All the scripts mentioned in this blog post can be downloaded from here and are enclosed within a .zip file and all descriptions and explanations are included below for each individual script.
All the below prerequisites must be met to successfully migrate the source database(s) to/ from Azure SQL DB, Azure SQL MI, Azure IaaS VM or SQL Server on-premise.
To successfully execute the included scripts the following tools need to be installed on a machine where the migration will be initiated:
The sections below describe the logical steps involved in enabling a database to be migrated, or reverse migrated between any SQL Server source and target. The migration is logical which means it includes data and schema migration where native backup restore capabilities cannot be leveraged due to the fact that they may not be supported (Azure SQL DB), or the backups are incompatible with a destination (SQL MI vs. SQL Server on VM/On-prem).

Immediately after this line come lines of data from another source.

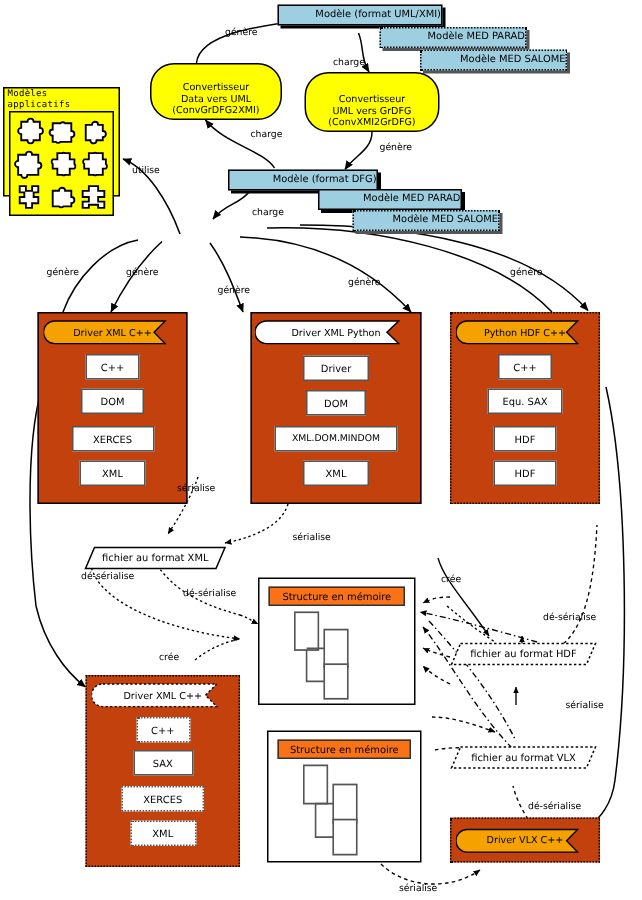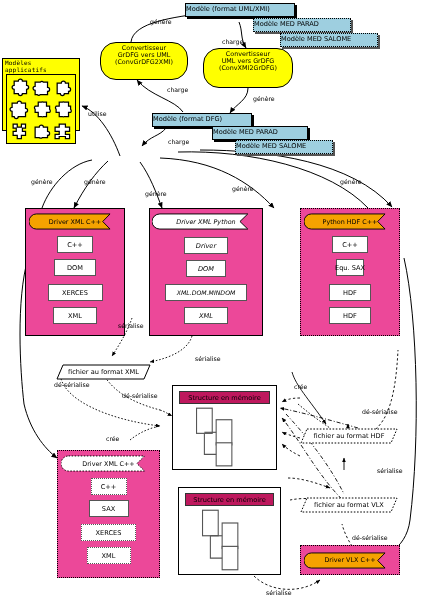--- a/index.html
+++ b/index.html
@@ -26,7 +26,7 @@
     box-sizing: border-box;
     display: flex;
     align-items: center;
-    justify-content: flex-start;
+    justify-content: flex-end;
     text-align: center;
     line-height: 1.12;
   }

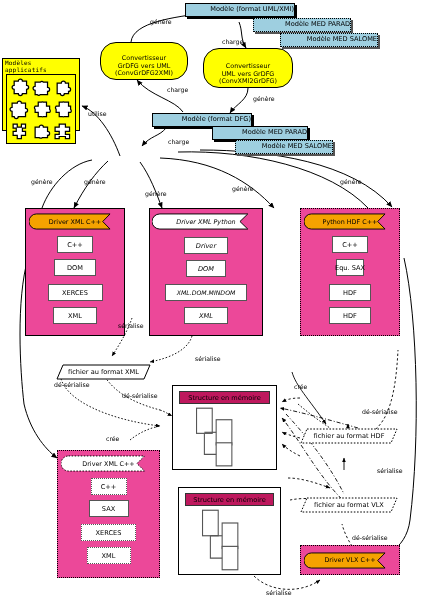--- a/index.html
+++ b/index.html
@@ -283,7 +283,7 @@
   <div class="node converter" style="left:100px; top:42px; width:88px; height:38px;">
     <div>
       <span class="ln">Convertisseur</span>
-      <span class="ln">GrDFG vers UML</span>
+      <span class="ln">Data vers UML</span>
       <span class="ln">(ConvGrDFG2XMI)</span>
     </div>
   </div>

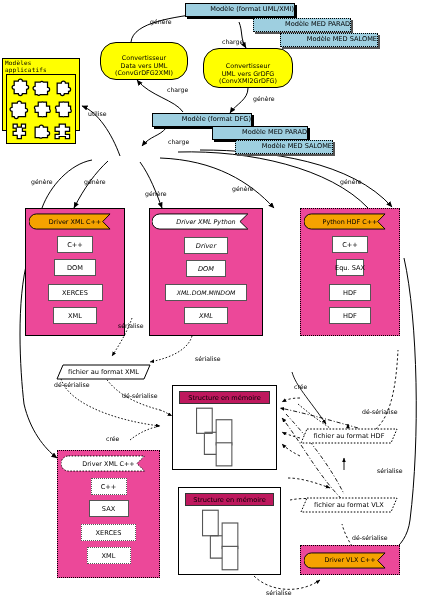--- a/index.html
+++ b/index.html
@@ -95,7 +95,7 @@
   .driverbox {
     position: absolute;
     box-sizing: border-box;
-    background: #ec4899;
+    background: #c2410c;
     border: 1.2px solid #000;
     display: flex;
     flex-direction: column;

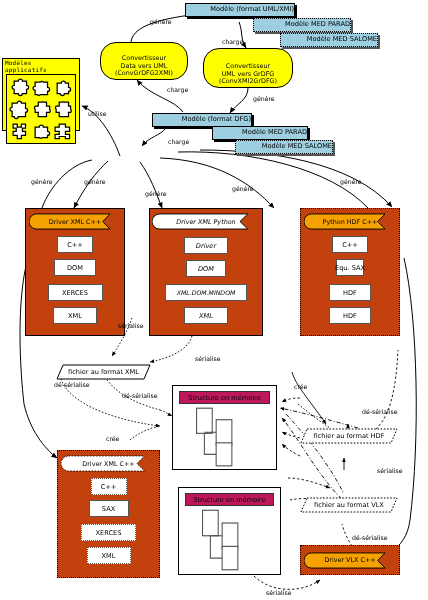--- a/index.html
+++ b/index.html
@@ -370,7 +370,7 @@
     <div class="layer" style="width:44px;height:17px;margin-top:6px;">XML</div>
   </div>
 
-  <div class="driverbox" style="left:149px; top:208px; width:114px; height:128px;font-style:italic;">
+  <div class="driverbox" style="left:167px; top:208px; width:114px; height:128px;">
     <div class="banner" style="width:96%;">
       <svg viewBox="0 0 110 18" preserveAspectRatio="none">
         <path d="M8,1 H98 L90,9 L98,17 H8 A8,8 0 0 1 8,1 Z" fill="#ffffff" stroke="#000" stroke-width="1"></path>

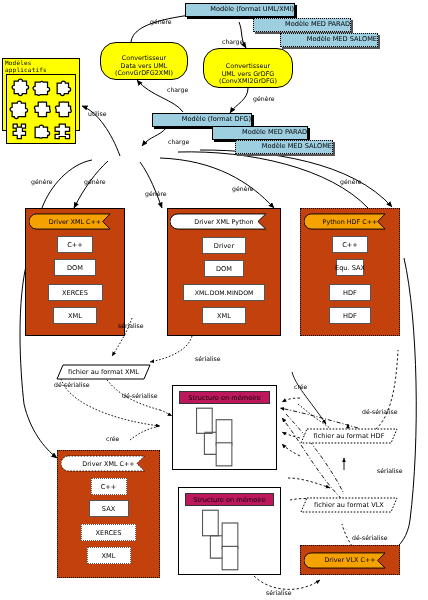--- a/index.html
+++ b/index.html
@@ -391,7 +391,7 @@
       <span>Python HDF C++</span>
     </div>
     <div class="layer" style="width:36px;height:17px;margin-top:6px;">C++</div>
-    <div class="layer" style="width:28px;height:17px;margin-top:6px;">Equ. SAX</div>
+    <div class="layer" style="width:50px;height:17px;margin-top:6px;">Equ. SAX</div>
     <div class="layer" style="width:42px;height:17px;margin-top:8px;">HDF</div>
     <div class="layer" style="width:42px;height:17px;margin-top:6px;">HDF</div>
   </div>

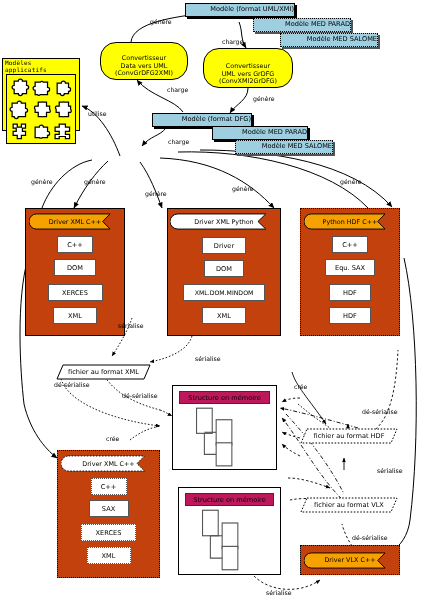--- a/index.html
+++ b/index.html
@@ -161,7 +161,7 @@
     align-items: center;
     justify-content: center;
     font-size: 6.6px;
-    background: #be185d;
+    background: #f97316;
   }
   .memo .tree { position: relative; flex: 1; width: 100%; }
   .memo .tree svg { width: 100%; height: 100%; }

Migration between the same Azure SQL Service i.e., between Azure SQL DB logical servers or Azure SQL Managed Instances are able to leverage the native backup restore feature that service supports and therefore not in scope for this blog.
The first step starts with schema migration which is required before the data copy activity is initiated. The schema migration can be completed using SqlPackage, mssql-scripter or any similar tool. Usually, the most efficient and simplified way to perform schema migration is with SqlPackage (DacPac). However, mssql-scripter can be very useful in schema generation and deployment at a large scale where multiple databases are being moved.
SqlPackage must be preinstalled on the machine where the schema extraction and deployment are going to be initiated.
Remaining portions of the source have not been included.